Jimbo.Automates Posted August 16, 2022 Posted August 16, 2022 >> but do IoP events also end up on that queue IoP events do not go on the PG3 queue, it can talk to itself directly. I have weatherflow running as well, with Rapid Wind disabled so it sends less data. I don't notice any delays, I have lights triggered based on doors opening using the ELK node server and it happens very fast.

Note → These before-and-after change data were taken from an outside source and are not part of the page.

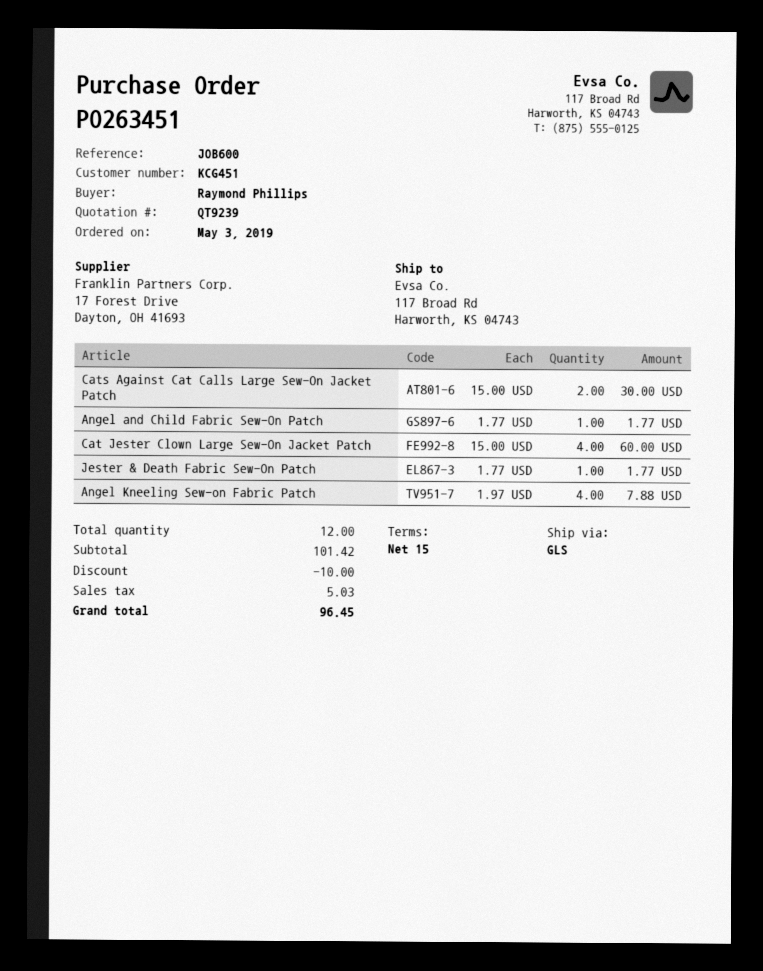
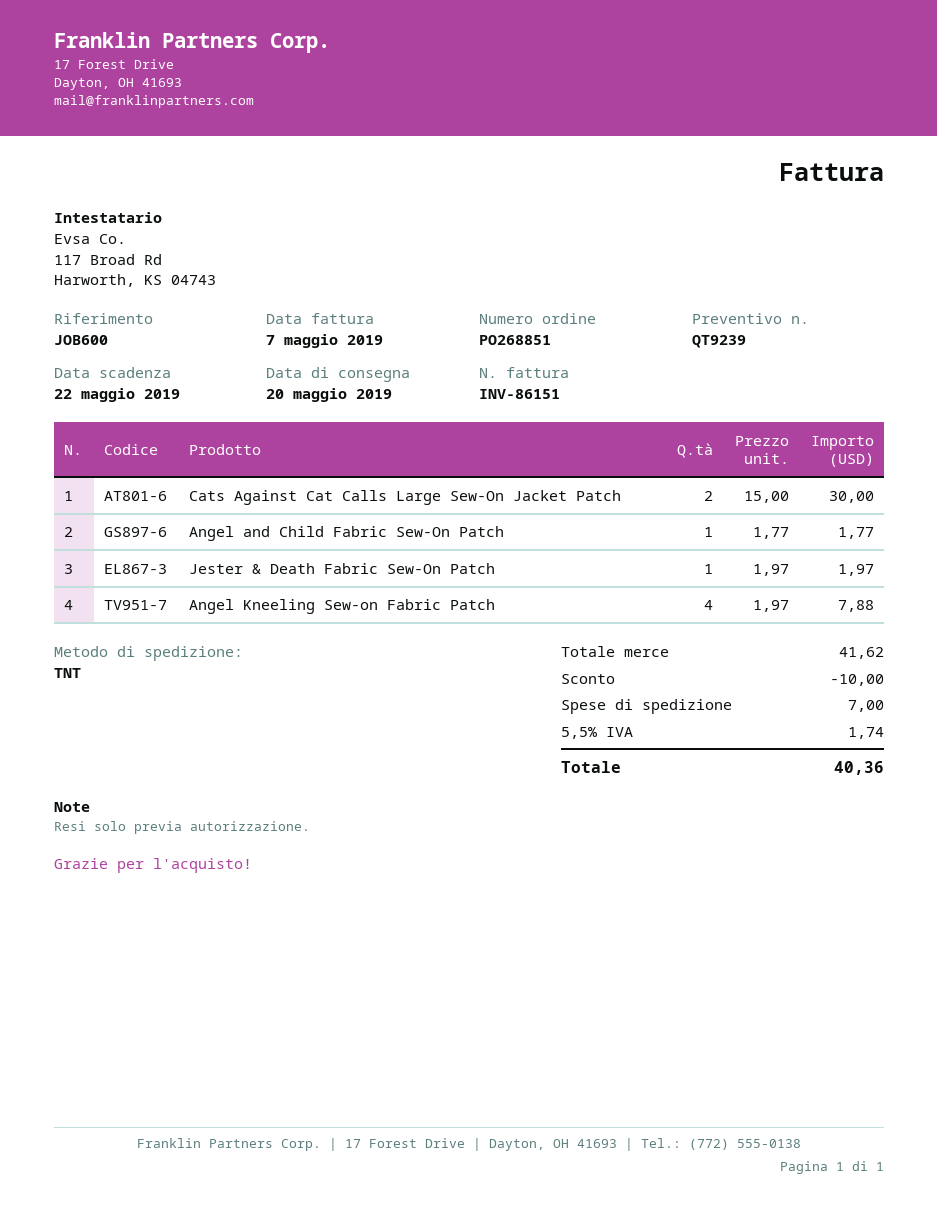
order number: PO263451 -> PO268851
shipping method: GLS -> TNT
Cat Jester Clown Large Sew-On Jacket Patch: 4 x 15.00 = 60.00 -> none
Jester & Death Fabric Sew-On Patch: 1 x 1.77 = 1.77 -> 1 x 1.97 = 1.97
subtotal: 101.42 -> 41.62
shipping: none -> 7.00
tax: 5.03 -> 1.74
total: 96.45 -> 40.36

I've heard of issues with ST-Inventory filling up ISY subscription connections, but not crashing it. >> If the Airthings NS needs to call for each device's data one device at a time anyway, that would be an easy place to put in a break Each query to the Airthings server takes a little time, so that is a built in break between each one. I could add an optional user delay in between each one, but that will take some effort to avoid other potential issues it may cause with Node server functionality. As I mentioned I have 19 node servers running and a couple are very busy, like WirelessTag's and I have not noticed issues with ISY On Polisy.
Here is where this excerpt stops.